> What the task asks
Lines with "none" in the records below: say how many there are, and add nothing.

> Dataset records
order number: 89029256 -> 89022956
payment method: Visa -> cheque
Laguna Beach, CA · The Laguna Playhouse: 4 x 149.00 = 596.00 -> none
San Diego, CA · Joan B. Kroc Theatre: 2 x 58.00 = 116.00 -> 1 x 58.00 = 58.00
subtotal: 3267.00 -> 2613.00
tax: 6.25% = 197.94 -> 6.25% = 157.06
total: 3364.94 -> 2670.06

* * *

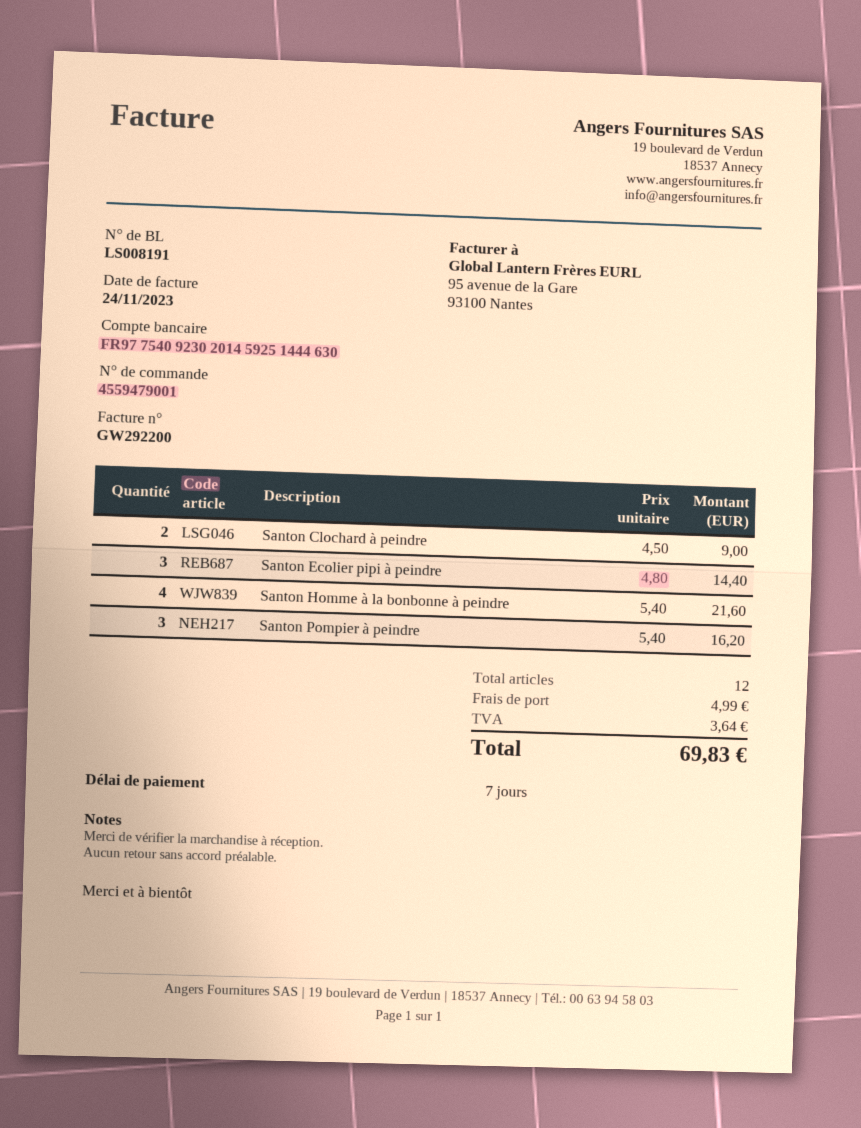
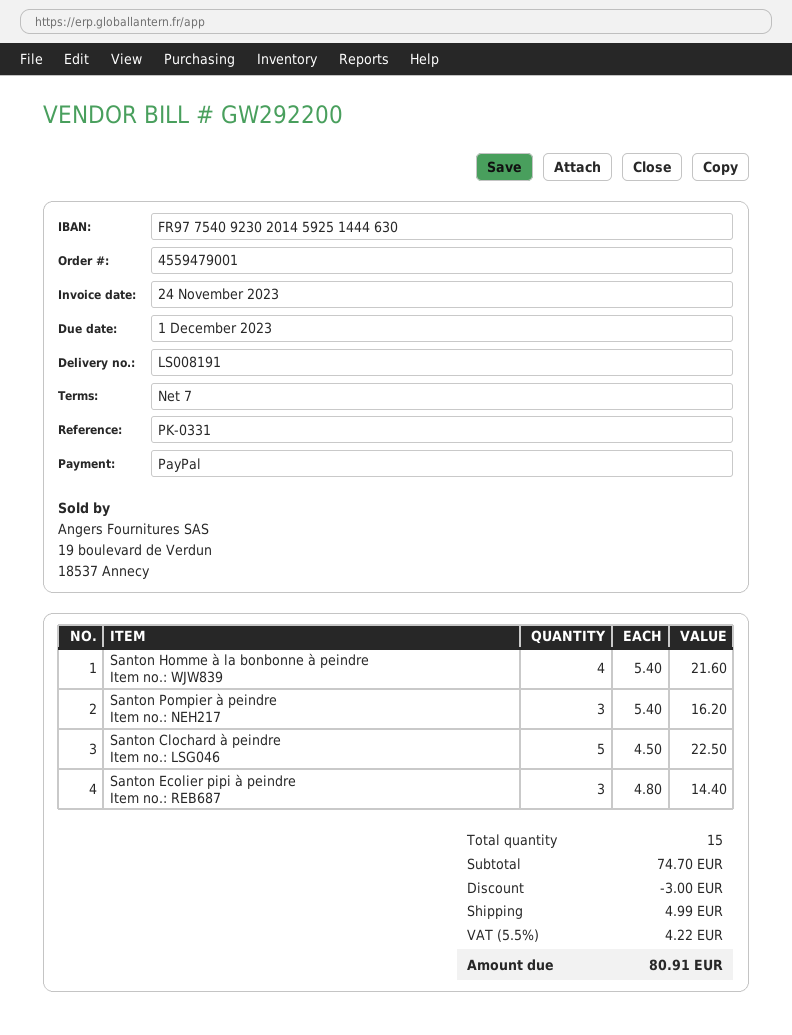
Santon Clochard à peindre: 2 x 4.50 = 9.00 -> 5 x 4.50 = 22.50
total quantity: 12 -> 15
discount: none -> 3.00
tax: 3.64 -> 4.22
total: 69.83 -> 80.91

* * *

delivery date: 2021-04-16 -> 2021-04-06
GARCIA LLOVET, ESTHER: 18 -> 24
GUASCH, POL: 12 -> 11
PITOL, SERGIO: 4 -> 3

> Result of this exercise
2